:: HOW TO COMPLETE THIS TASK ::
Please give an exact printout of the records, without any pictures.

==== EXERCISE DATA ====

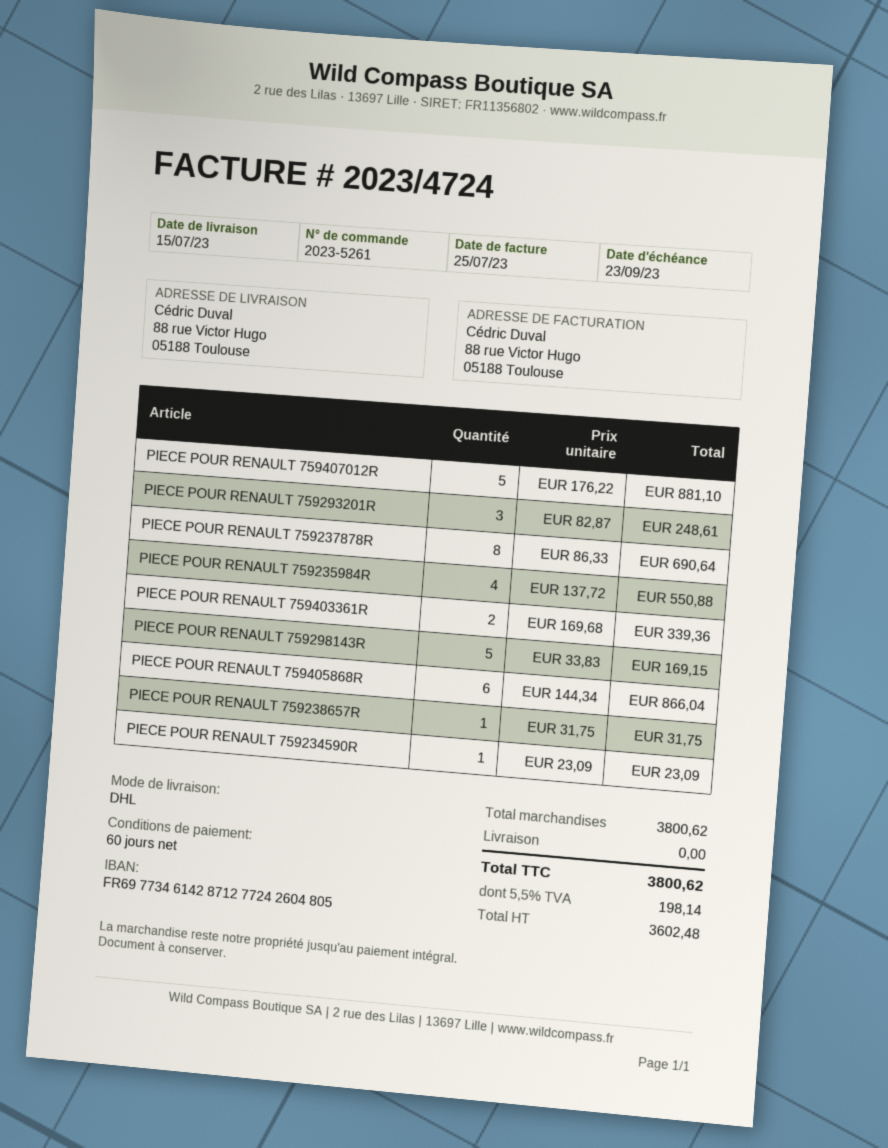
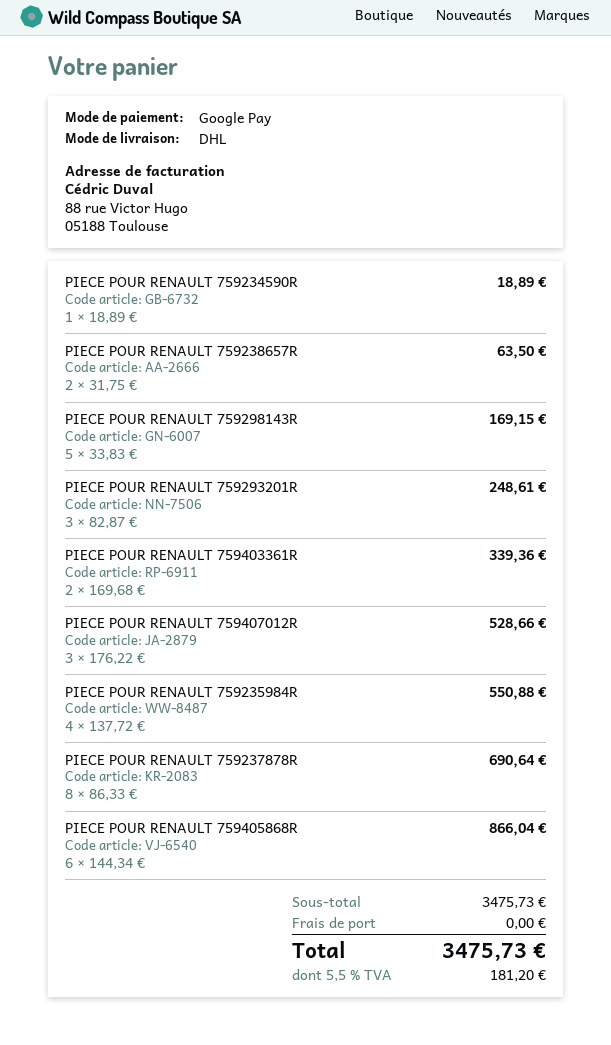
PIECE POUR RENAULT 759407012R: 5 x 176.22 = 881.10 -> 3 x 176.22 = 528.66
PIECE POUR RENAULT 759238657R: 1 x 31.75 = 31.75 -> 2 x 31.75 = 63.50
PIECE POUR RENAULT 759234590R: 1 x 23.09 = 23.09 -> 1 x 18.89 = 18.89
subtotal: 3800.62 -> 3475.73
tax: 5.5% = 198.14 -> 5.5% = 181.20
total: 3800.62 -> 3475.73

====

:: ANSWER FOR THE TASK ::
PIECE POUR RENAULT 759407012R: 5 x 176.22 = 881.10 -> 3 x 176.22 = 528.66
PIECE POUR RENAULT 759238657R: 1 x 31.75 = 31.75 -> 2 x 31.75 = 63.50
PIECE POUR RENAULT 759234590R: 1 x 23.09 = 23.09 -> 1 x 18.89 = 18.89
subtotal: 3800.62 -> 3475.73
tax: 5.5% = 198.14 -> 5.5% = 181.20
total: 3800.62 -> 3475.73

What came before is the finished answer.